Data items
↓
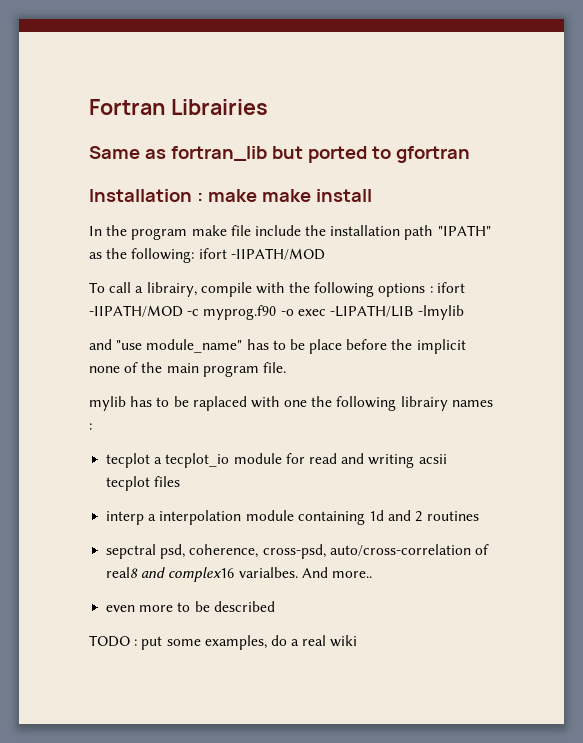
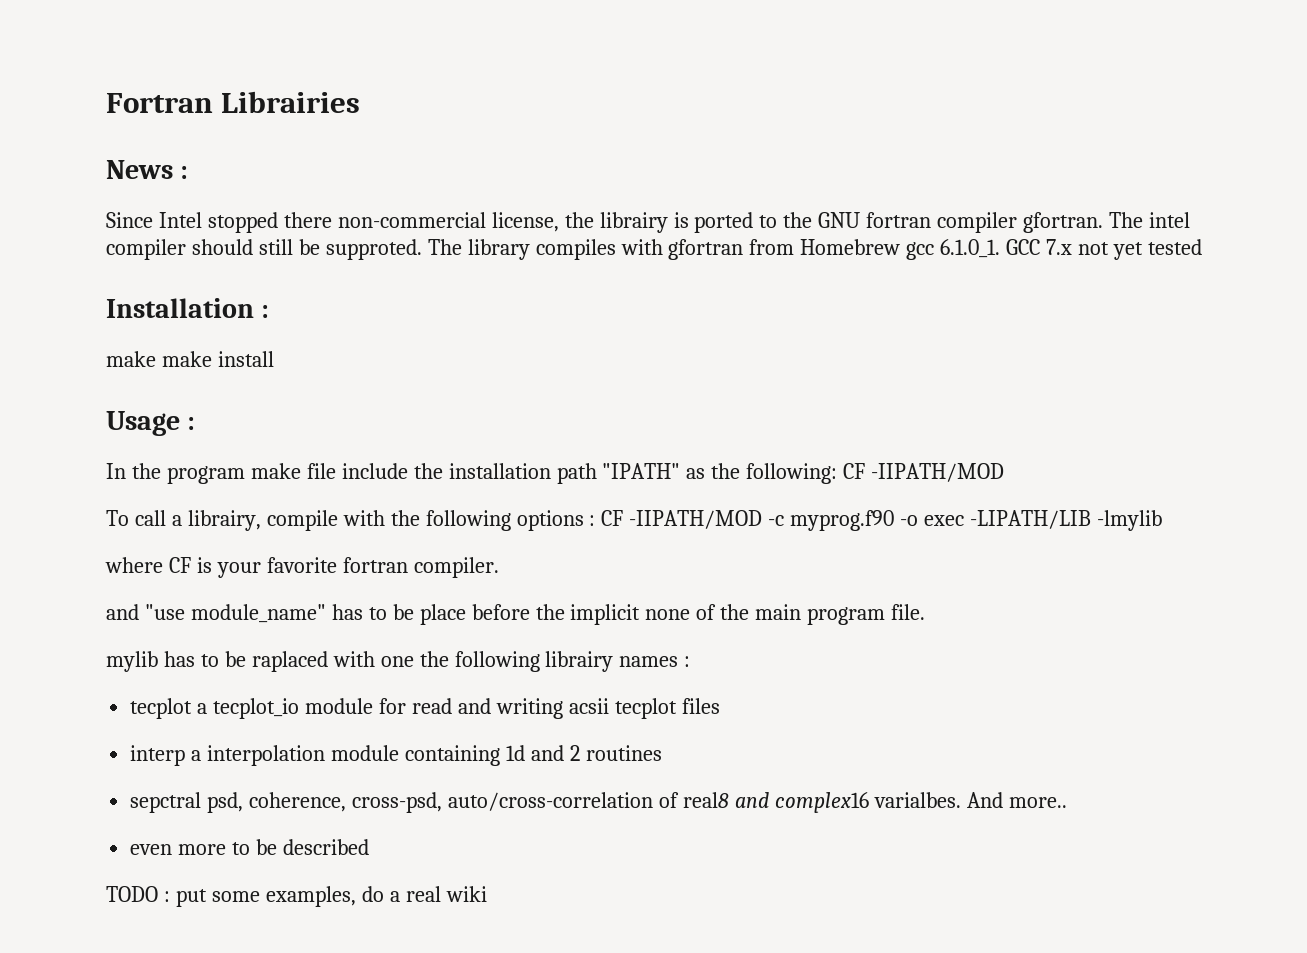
[89,146,470,163] Same as fortran_lib but ported to gfortran -> [106,160,189,179] [106,212,1190,233] [106,239,1202,260] News : // Since Intel stopped there non-commercial license, the librairy is ported to the GNU fortran compiler gfortran. The intel compiler should still be supproted. The library compiles with gfortran from Homebrew gcc 6.1.0_1. GCC 7.x not yet tested
(203, 197) none -> (270, 311) //
(372, 195) none -> [106,411,196,436] // Usage :
[198,248,227,259] ifort -> [843,463,866,479] CF
[436,282,465,293] ifort -> [601,510,624,526] CF
(465, 312) none -> [105,557,499,578] // where CF is your favorite fortran compiler.

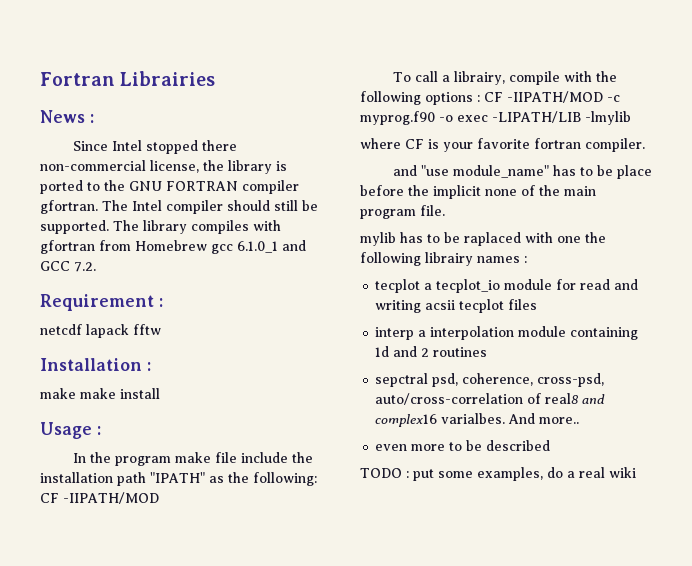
[599,212,668,233] librairy -> [228,160,272,174] library
[866,212,932,228] fortran -> [166,181,238,191] FORTRAN
[1148,212,1190,228] intel -> [132,200,162,211] Intel
[325,239,422,260] supproted. -> [40,220,109,234] supported.
[940,239,1202,260] 6.1.0_1. GCC 7.x not yet tested -> [237,240,306,253] [40,261,96,272] [40,294,163,311] [40,324,161,338] 6.1.0_1 and GCC 7.2. // Requirement : // netcdf lapack fftw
↑
PROBLEM TO WORK ON:
Copy out exactly the lines running from the line with "[325,239,422,260] supproted. ->" to the end of the records, inclusive.

ANSWER BELOW:
[325,239,422,260] supproted. -> [40,220,109,234] supported.
[940,239,1202,260] 6.1.0_1. GCC 7.x not yet tested -> [237,240,306,253] [40,261,96,272] [40,294,163,311] [40,324,161,338] 6.1.0_1 and GCC 7.2. // Requirement : // netcdf lapack fftw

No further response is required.